Task statement: Go through the data below and return each line where the string "Brat" occurs.

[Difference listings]
....................

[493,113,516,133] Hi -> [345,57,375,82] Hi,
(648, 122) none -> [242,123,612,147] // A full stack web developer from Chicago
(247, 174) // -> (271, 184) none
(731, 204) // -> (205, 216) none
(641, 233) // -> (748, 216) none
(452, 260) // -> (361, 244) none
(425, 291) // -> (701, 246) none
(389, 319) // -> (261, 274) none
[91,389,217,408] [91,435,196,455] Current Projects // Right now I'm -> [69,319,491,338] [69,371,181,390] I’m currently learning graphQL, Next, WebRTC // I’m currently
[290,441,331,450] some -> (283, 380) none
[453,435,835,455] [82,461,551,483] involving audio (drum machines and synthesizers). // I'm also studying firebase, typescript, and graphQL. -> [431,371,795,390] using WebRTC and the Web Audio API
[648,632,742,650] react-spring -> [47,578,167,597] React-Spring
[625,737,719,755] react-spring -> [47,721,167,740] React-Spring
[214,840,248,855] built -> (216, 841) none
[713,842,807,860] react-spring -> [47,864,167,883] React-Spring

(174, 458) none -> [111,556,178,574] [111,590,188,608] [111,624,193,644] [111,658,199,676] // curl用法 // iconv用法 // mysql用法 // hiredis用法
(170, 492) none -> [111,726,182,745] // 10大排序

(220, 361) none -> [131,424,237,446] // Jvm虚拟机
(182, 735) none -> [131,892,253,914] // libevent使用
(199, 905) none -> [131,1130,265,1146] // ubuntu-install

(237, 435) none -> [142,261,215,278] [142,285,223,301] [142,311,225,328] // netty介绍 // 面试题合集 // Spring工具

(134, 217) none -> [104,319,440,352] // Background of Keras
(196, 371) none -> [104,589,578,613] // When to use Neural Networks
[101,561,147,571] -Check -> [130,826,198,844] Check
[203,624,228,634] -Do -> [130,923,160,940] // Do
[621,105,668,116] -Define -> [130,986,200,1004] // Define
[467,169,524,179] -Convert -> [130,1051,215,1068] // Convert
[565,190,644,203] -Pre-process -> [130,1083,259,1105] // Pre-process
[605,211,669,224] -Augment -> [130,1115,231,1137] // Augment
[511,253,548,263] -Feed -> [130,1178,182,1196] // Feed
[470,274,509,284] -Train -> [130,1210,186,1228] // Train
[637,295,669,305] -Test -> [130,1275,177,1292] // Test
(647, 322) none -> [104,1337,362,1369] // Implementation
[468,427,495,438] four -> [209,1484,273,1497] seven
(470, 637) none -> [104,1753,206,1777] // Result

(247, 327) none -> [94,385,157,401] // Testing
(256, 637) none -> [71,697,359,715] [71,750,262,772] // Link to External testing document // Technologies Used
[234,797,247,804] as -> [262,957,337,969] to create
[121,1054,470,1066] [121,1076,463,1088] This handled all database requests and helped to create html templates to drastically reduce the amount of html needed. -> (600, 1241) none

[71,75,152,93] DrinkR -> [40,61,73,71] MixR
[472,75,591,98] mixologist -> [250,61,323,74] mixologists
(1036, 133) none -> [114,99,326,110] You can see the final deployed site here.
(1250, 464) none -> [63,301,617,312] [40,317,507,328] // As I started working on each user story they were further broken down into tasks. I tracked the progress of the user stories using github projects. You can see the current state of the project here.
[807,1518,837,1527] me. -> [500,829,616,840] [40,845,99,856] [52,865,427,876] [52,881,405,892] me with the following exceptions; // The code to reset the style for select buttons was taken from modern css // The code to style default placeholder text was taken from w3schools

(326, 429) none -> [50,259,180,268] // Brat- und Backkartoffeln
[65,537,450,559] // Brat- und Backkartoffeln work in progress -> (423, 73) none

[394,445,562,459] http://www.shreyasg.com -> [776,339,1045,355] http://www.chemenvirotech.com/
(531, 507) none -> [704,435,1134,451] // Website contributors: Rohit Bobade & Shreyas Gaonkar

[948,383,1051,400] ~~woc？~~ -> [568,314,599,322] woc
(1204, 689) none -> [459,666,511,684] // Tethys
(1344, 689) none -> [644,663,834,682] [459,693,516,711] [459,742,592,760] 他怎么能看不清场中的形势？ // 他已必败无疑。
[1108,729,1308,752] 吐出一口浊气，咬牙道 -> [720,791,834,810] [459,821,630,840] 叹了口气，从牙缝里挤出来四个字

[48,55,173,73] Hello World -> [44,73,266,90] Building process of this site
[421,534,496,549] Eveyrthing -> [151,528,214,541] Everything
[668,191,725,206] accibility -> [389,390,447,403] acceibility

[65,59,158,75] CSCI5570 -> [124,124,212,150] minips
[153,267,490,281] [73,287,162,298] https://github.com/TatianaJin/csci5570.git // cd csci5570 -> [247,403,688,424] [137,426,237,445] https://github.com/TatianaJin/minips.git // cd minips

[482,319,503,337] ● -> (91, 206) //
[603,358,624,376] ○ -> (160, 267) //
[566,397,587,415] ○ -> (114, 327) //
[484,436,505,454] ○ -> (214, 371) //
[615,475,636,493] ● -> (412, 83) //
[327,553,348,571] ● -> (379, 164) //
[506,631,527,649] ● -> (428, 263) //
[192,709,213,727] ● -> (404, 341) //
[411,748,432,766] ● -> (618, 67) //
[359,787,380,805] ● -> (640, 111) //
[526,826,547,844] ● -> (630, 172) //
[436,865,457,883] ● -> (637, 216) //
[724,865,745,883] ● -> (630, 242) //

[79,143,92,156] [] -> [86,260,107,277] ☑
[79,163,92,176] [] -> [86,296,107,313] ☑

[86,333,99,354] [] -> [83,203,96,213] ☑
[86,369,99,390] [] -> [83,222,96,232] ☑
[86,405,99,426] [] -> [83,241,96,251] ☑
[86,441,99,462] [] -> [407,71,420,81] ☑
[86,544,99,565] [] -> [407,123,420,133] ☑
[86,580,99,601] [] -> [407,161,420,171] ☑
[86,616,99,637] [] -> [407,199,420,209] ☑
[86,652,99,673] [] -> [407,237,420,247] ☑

....................

Result of the exercise:
(326, 429) none -> [50,259,180,268] // Brat- und Backkartoffeln
[65,537,450,559] // Brat- und Backkartoffeln work in progress -> (423, 73) none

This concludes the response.